Stored items

___

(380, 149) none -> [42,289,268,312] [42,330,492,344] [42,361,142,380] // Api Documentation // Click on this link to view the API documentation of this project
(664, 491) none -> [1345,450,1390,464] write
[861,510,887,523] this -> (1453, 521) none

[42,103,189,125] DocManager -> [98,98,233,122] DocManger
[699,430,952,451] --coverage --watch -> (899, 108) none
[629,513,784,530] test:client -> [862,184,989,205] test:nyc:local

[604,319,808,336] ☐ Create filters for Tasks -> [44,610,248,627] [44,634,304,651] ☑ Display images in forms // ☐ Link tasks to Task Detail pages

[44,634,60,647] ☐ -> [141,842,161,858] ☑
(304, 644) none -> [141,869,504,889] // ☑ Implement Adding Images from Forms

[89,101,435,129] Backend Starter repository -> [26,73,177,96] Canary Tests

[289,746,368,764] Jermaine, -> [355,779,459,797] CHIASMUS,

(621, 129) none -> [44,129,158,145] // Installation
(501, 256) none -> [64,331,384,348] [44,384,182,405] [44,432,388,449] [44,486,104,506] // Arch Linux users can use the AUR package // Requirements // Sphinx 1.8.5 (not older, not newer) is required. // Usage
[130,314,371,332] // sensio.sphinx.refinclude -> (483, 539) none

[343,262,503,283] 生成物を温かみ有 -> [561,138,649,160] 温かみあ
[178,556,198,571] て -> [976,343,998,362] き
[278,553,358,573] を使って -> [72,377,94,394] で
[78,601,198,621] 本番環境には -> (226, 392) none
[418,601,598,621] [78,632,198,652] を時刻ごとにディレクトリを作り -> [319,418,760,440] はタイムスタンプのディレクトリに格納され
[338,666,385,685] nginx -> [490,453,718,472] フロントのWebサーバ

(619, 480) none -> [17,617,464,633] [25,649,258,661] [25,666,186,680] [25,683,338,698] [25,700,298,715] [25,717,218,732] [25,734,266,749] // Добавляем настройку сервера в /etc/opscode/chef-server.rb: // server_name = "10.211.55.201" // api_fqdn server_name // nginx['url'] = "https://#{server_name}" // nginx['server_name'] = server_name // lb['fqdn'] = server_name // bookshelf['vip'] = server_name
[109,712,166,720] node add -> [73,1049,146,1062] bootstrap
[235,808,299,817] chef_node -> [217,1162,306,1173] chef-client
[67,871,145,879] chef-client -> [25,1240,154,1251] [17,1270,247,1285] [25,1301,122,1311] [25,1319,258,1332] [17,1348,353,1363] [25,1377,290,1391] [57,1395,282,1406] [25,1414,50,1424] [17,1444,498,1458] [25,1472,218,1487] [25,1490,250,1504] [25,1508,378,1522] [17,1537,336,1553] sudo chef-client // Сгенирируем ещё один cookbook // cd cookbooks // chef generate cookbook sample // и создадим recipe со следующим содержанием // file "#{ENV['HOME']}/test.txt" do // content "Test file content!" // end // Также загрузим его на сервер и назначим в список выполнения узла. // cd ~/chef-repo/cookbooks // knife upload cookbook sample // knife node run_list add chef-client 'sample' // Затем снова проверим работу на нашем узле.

___

Look above for the line with "[418,601,598,621] [78,632,198,652] を時刻ごとにディレクトリを作り" and the line with "[235,808,299,817] chef_node ->", and reproduce exactly those two lines plus every line between, nothing more.

* Expected answer
[418,601,598,621] [78,632,198,652] を時刻ごとにディレクトリを作り -> [319,418,760,440] はタイムスタンプのディレクトリに格納され
[338,666,385,685] nginx -> [490,453,718,472] フロントのWebサーバ

(619, 480) none -> [17,617,464,633] [25,649,258,661] [25,666,186,680] [25,683,338,698] [25,700,298,715] [25,717,218,732] [25,734,266,749] // Добавляем настройку сервера в /etc/opscode/chef-server.rb: // server_name = "10.211.55.201" // api_fqdn server_name // nginx['url'] = "https://#{server_name}" // nginx['server_name'] = server_name // lb['fqdn'] = server_name // bookshelf['vip'] = server_name
[109,712,166,720] node add -> [73,1049,146,1062] bootstrap
[235,808,299,817] chef_node -> [217,1162,306,1173] chef-client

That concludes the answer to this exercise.